WORK REQUEST: Please quote only the lines that start at the one with "- leg_detection.yaml --weights yolov5s.pt" and go on to the last line of the data, both ends kept.

- - - - - - -

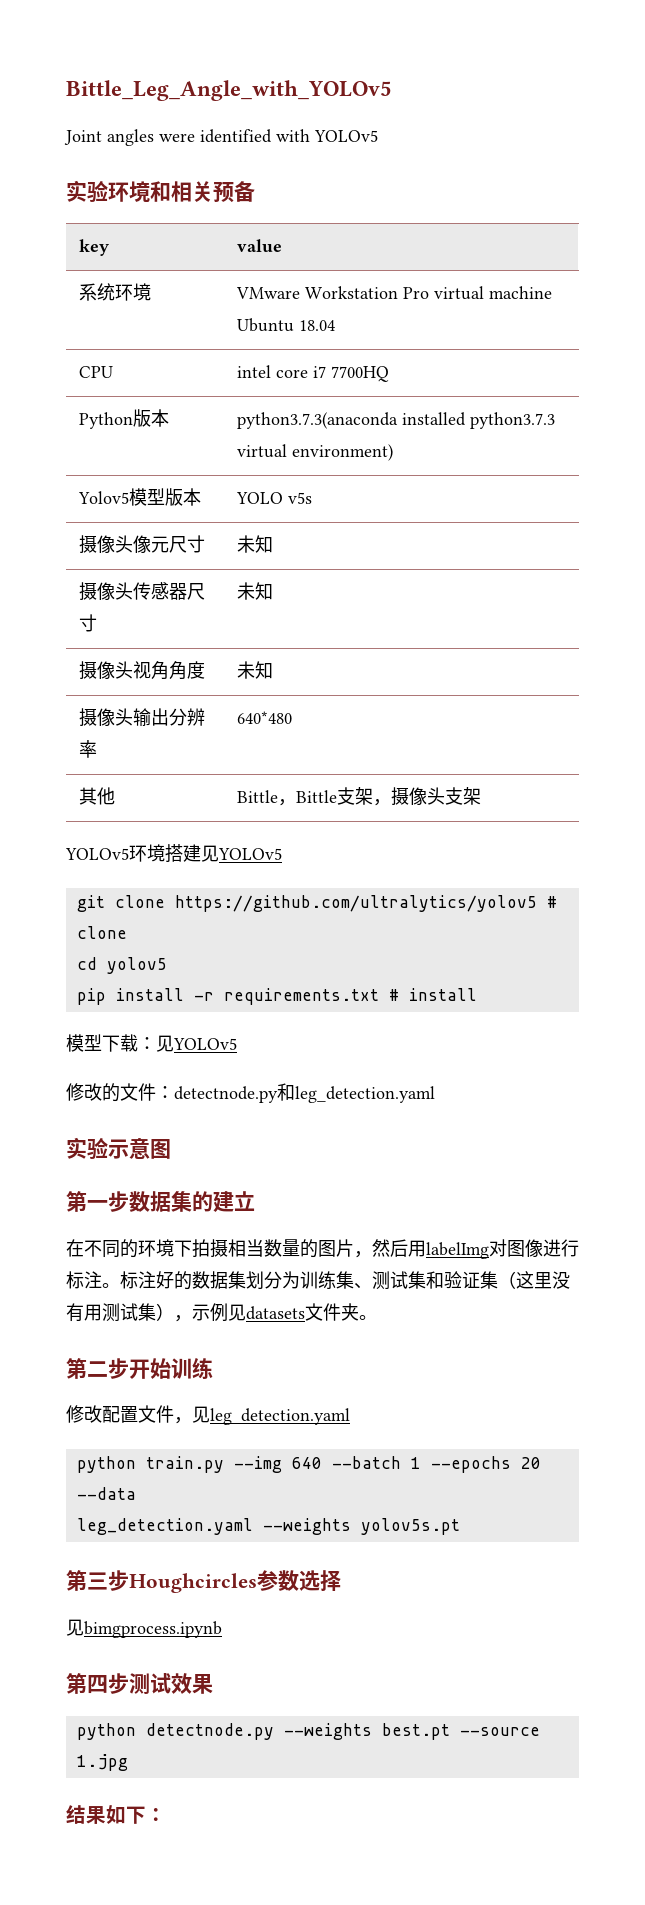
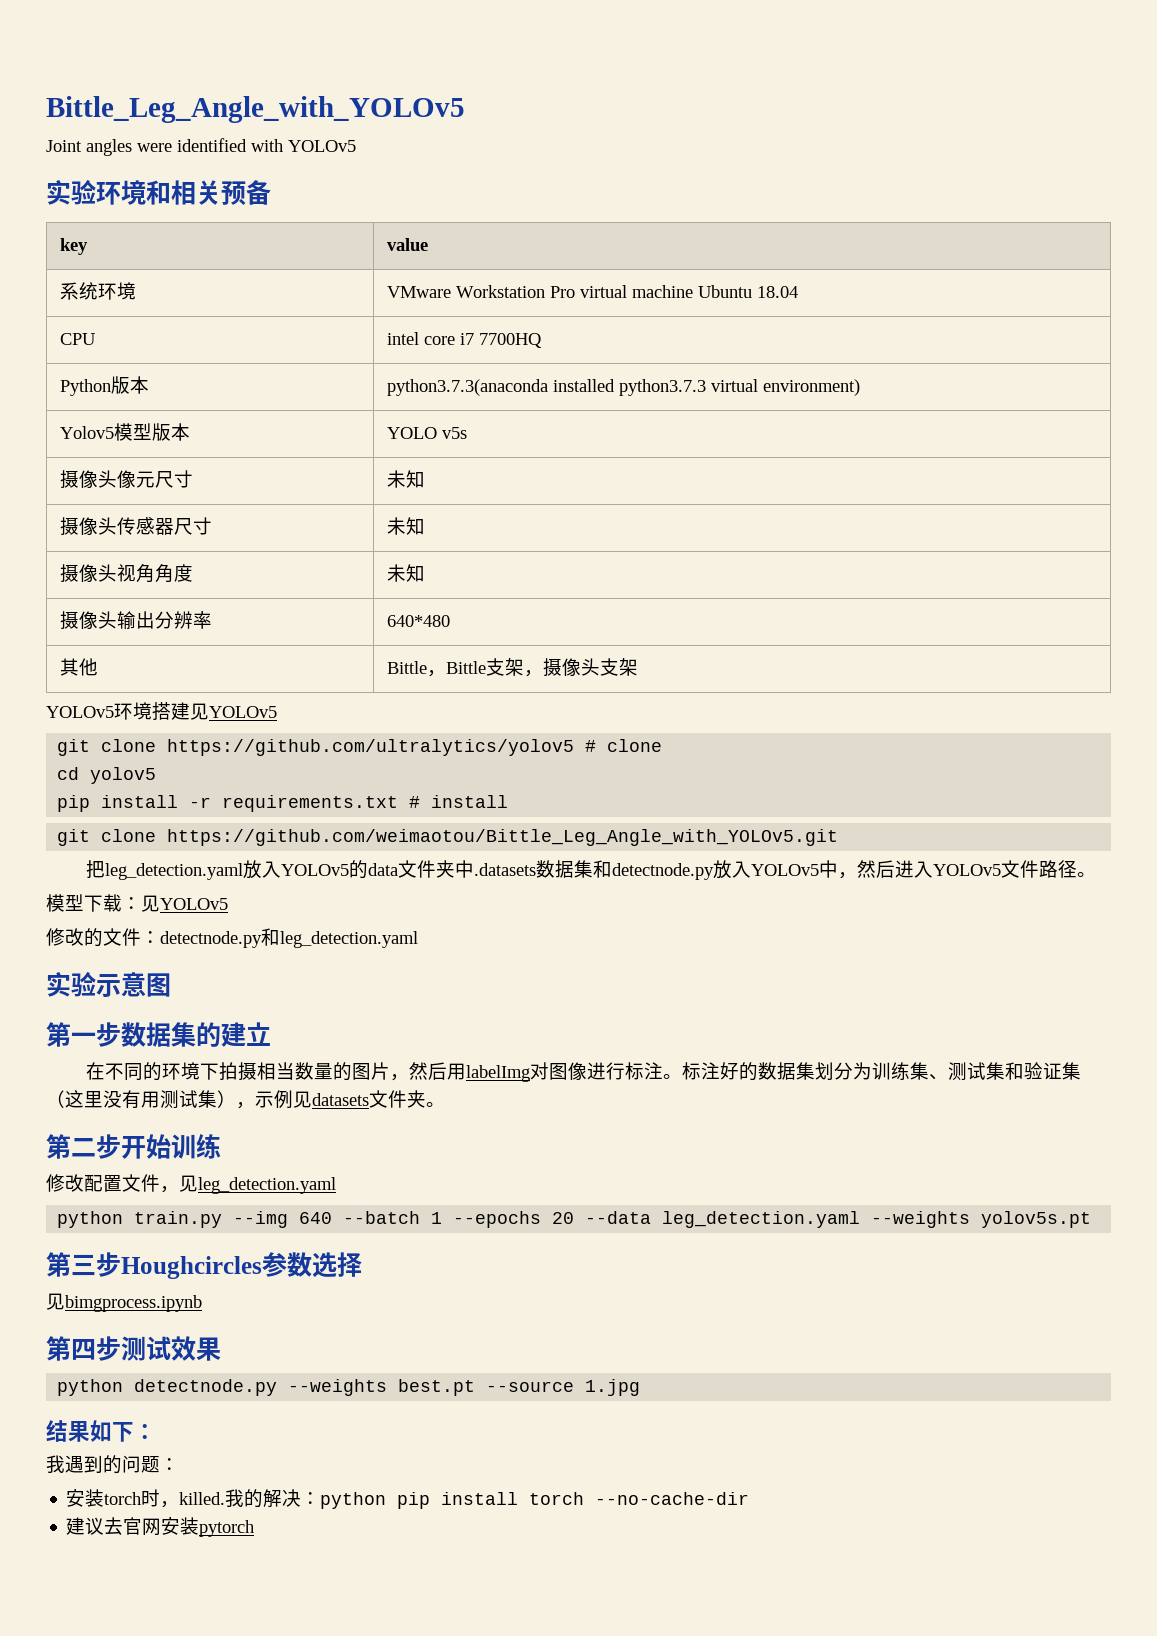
+ git clone https://github.com/weimaotou/Bittle_Leg_Angle_with_YOLOv5.git
+ 把leg_detection.yaml放入YOLOv5的data文件夹中.datasets数据集和detectnode.py放入YOLOv5中，然后进入YOLOv5文件路径。
- python train.py --img 640 --batch 1 --epochs 20 --data
- leg_detection.yaml --weights yolov5s.pt
+ python train.py --img 640 --batch 1 --epochs 20 --data leg_detection.yaml --weights yolov5s.pt
+ 我遇到的问题：
+ 安装torch时，killed.我的解决：python pip install torch --no-cache-dir
+ 建议去官网安装pytorch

- - - - - - -

SOLUTION TO THIS TASK:
- leg_detection.yaml --weights yolov5s.pt
+ python train.py --img 640 --batch 1 --epochs 20 --data leg_detection.yaml --weights yolov5s.pt
+ 我遇到的问题：
+ 安装torch时，killed.我的解决：python pip install torch --no-cache-dir
+ 建议去官网安装pytorch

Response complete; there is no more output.